3.1           Effectiveness; Continuity of Terms.  This Addendum shall be effective when executed by the Company and each Stockholder.  All other terms and provisions of the Agreement shall remain in full force and effect.

3.2           Governing Law.  This Addendum shall be governed, construed and enforced in accordance with the laws of the State of New York, without regard to the principles of conflicts of laws.
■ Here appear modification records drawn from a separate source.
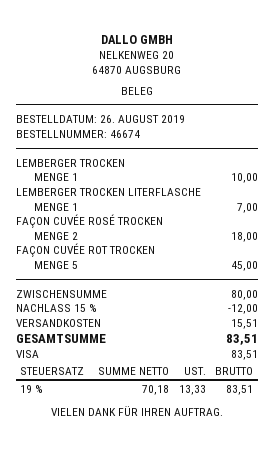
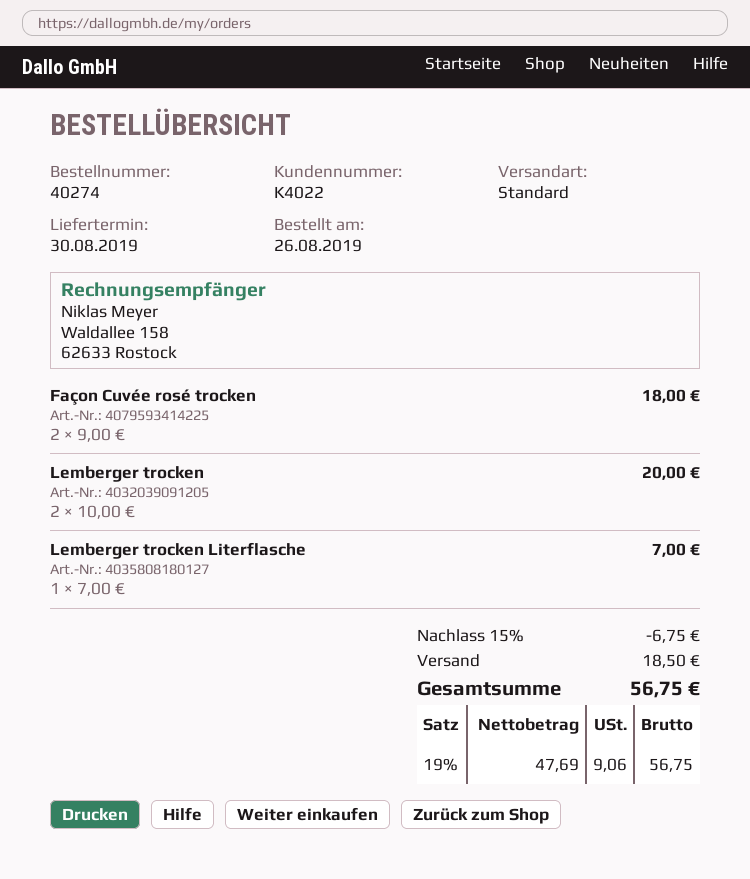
order number: 46674 -> 40274
LEMBERGER TROCKEN: 1 for 10.00 -> 2 for 20.00
FAÇON CUVÉE ROT TROCKEN: 5 for 45.00 -> none
discount: 15% = 12.00 -> 15% = 6.75
shipping: 15.51 -> 18.50
net: 70.18 -> 47.69
tax: 19% = 13.33 -> 19% = 9.06
total: 83.51 -> 56.75

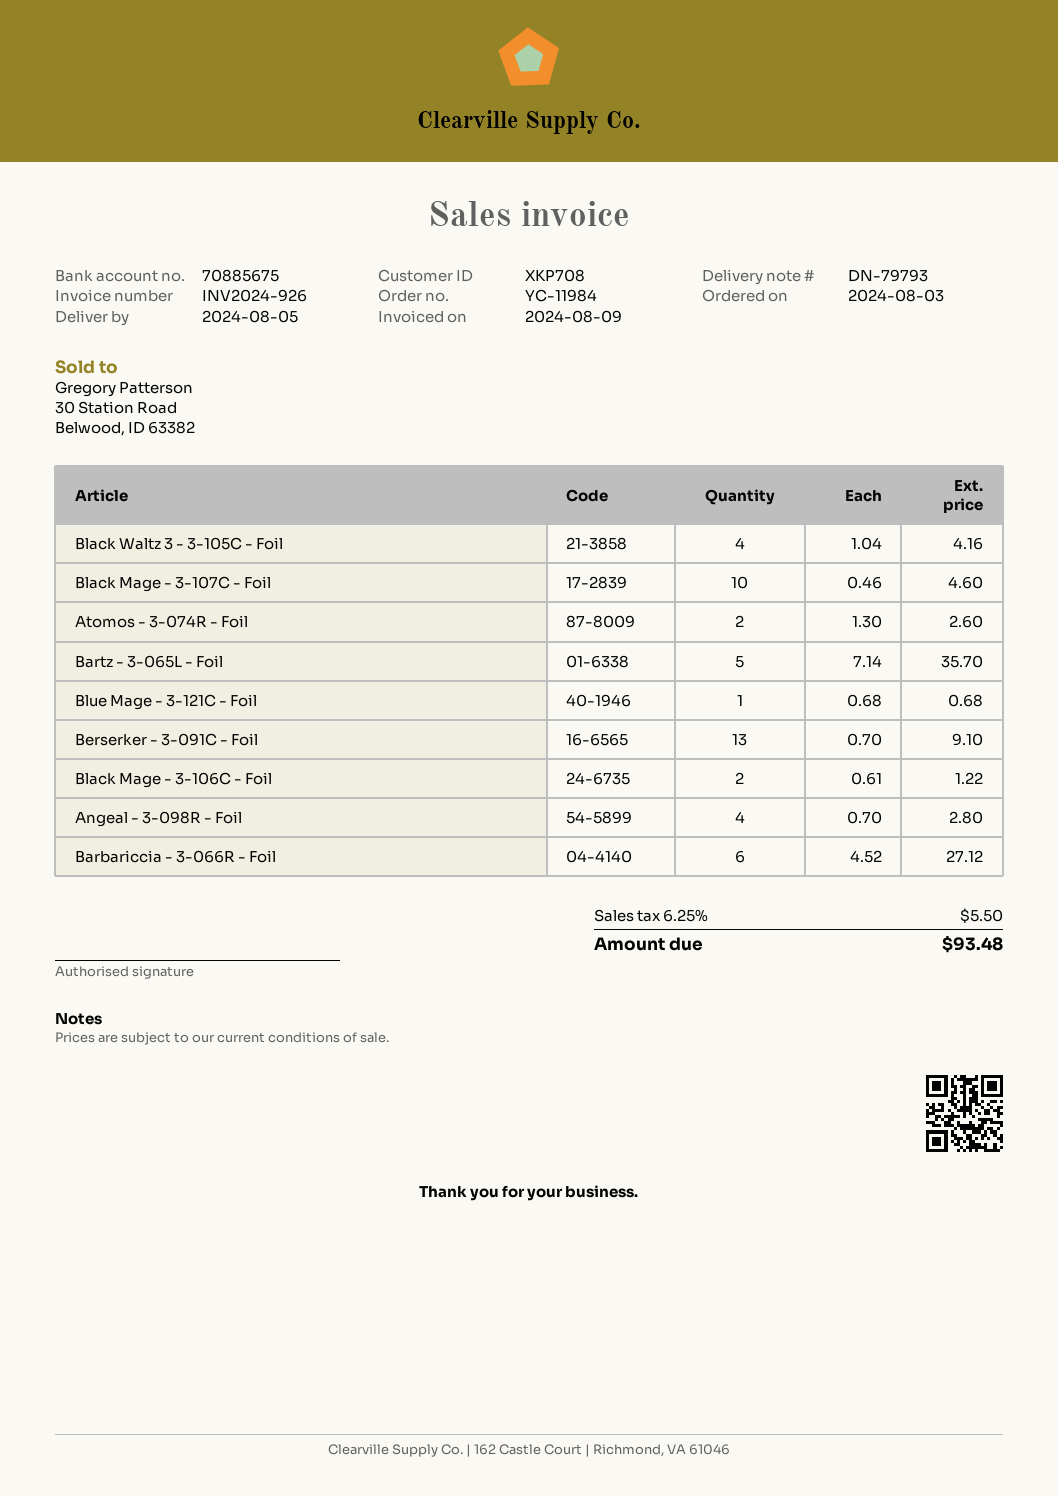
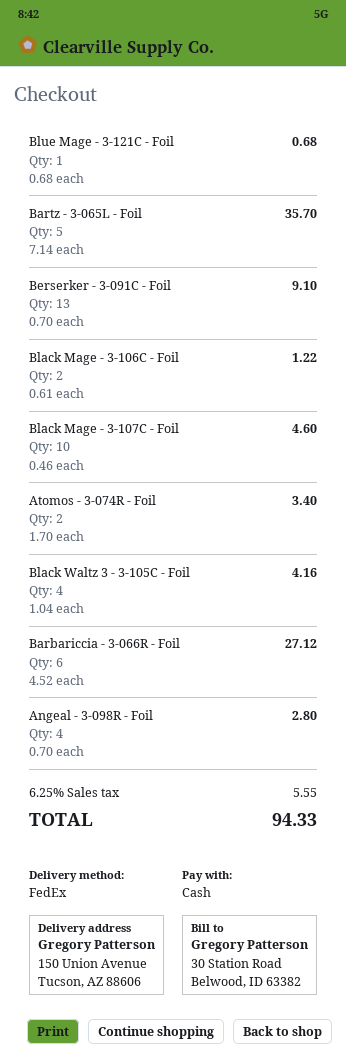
Atomos - 3-074R - Foil: 2 x 1.30 = 2.60 -> 2 x 1.70 = 3.40
tax: 6.25% = 5.50 -> 6.25% = 5.55
total: 93.48 -> 94.33

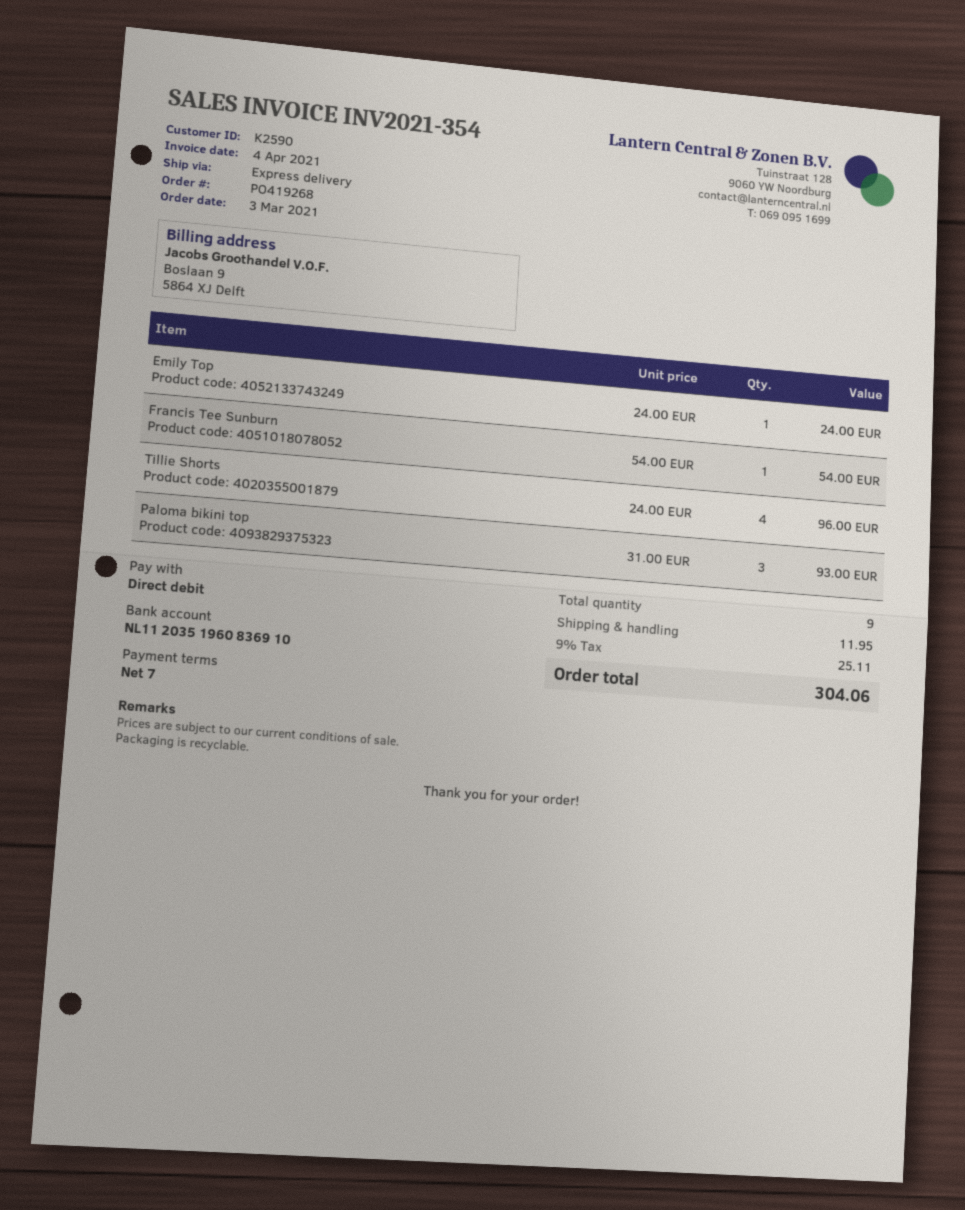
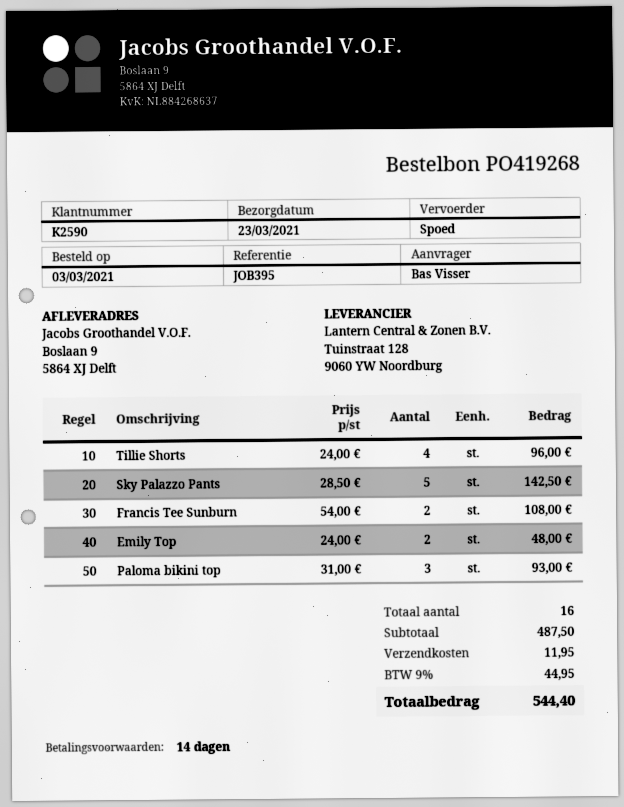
payment terms: 7 days -> 14 days
Emily Top: 1 x 24.00 = 24.00 -> 2 x 24.00 = 48.00
Francis Tee Sunburn: 1 x 54.00 = 54.00 -> 2 x 54.00 = 108.00
Sky Palazzo Pants: none -> 5 x 28.50 = 142.50
total quantity: 9 -> 16
tax: 9% = 25.11 -> 9% = 44.95
total: 304.06 -> 544.40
3.3           Counterparts.  This Addendum may be executed simultaneously in two or more counterparts, any one of which need not contain the signatures of more than one party, but all such counterparts taken together will constitute one and the same agreement.  This Addendum, to the extent delivered by means of a facsimile machine or electronic mail (any such delivery, an "Electronic Delivery"), shall be treated in all manner and respects as an original agreement or instrument and shall be considered to have the same binding legal effect as if it were the original signed version thereof delivered in person.  At the request of any party hereto, each other party hereto shall re-execute original forms hereof and deliver them in person to all other parties.  No party hereto shall raise the use of Electronic Delivery to deliver a signature or the fact that any signature or agreement or instrument was transmitted or communicated through the use of Electronic Delivery as a defense to the formation of a contract, and each such party forever waives any such defense, except to the extent such defense related to lack of authenticity.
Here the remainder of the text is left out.